Herdi Alif Al Hikam - detikFinance
Senin, 12 Okt 2020 22:40 WIB
Business woman holding stack of 100 yuan banknotes money. Chinese yuan currency
Ilustrasi/Foto: iStock
Jakarta -

Langkah bank sentral China (People's Bank of China) mengubah kebijakan persyaratan cadangan menjadikan nilai mata uang Yuan melemah. Dilansir dari Reuters, Senin (12/10/2020), Bank Sentral China dinilai sengaja menahan kenaikan nilai Yuan, apalagi setelah mencapai level tertinggi selama 17 bulan pada Jumat lalu.

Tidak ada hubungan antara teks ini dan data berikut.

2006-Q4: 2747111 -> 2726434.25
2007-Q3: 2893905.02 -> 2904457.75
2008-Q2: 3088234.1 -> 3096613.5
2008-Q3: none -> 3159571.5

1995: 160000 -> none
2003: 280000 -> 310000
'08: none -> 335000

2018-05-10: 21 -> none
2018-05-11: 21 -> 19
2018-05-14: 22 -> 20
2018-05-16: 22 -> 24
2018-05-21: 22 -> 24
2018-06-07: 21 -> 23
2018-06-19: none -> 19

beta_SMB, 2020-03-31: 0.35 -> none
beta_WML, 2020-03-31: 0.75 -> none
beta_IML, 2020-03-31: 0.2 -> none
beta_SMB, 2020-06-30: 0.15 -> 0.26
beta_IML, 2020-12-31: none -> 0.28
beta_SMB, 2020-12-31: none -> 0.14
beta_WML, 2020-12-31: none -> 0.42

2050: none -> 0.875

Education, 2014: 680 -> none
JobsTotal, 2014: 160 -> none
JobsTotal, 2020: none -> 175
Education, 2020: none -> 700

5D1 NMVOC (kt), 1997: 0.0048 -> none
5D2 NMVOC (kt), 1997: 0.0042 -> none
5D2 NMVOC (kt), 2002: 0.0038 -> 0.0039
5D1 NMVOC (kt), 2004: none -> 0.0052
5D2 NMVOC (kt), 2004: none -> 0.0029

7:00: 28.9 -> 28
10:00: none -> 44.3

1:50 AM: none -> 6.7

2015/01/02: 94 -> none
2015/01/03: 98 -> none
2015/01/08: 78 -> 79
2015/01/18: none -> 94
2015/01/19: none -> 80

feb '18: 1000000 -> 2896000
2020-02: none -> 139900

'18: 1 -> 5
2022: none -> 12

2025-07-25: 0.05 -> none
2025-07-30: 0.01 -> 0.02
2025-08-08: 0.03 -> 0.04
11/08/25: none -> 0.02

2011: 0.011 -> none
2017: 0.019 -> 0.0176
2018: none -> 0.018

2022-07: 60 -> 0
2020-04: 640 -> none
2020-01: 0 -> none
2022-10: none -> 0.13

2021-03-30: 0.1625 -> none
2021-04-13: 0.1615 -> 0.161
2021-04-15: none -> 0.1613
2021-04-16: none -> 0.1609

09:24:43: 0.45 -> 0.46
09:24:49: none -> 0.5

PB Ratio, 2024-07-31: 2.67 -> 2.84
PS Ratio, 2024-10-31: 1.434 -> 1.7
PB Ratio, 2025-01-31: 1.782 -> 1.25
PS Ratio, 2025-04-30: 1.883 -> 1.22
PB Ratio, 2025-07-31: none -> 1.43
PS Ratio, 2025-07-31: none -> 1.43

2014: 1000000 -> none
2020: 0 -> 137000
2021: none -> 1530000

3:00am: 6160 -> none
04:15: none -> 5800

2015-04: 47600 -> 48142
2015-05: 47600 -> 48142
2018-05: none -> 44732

Sementara itu, indeks dolar AS naik dari posisi terendah selama tiga minggu di tengah harapan untuk stimulus fiskal. Yuan nilainya turun 0,8% terhadap Dolar AS. Bank sentral China mengatakan pada hari Sabtu pihaknya menurunkan rasio persyaratan cadangan untuk lembaga keuangan ketika melakukan perdagangan valuta asing ke depan.

Langkah bank sentral China tersebut akan mempermudah untuk menahan kenaikan Yuan.

"Ini ditafsirkan sebagai sinyal halus dari bank sentral China untuk menahan kecepatan kenaikan yuan, tetapi seberapa banyak pengekangan akan menjadi lebih jelas dengan penetapan harian yang akan datang," kata kepala RBC Asia FX, Alvin Tan

Ahli strategi keuangan HSBC mengatakan perubahan kebijakan tidak mungkin membalikkan tren penurunan Dolar-Yuan. Ahli strategi Goldman Sachs juga menulis mereka terus mengharapkan Yuan yang lebih kuat, pasalnya pertumbuhan China solid dan perbedaan suku bunga yang menguntungkan dengan Amerika Serikat. Langkah Bank Sentral China tersebut juga dinilai menjadi penyebab melemahnya dolar Australia yang sensitif terhadap China.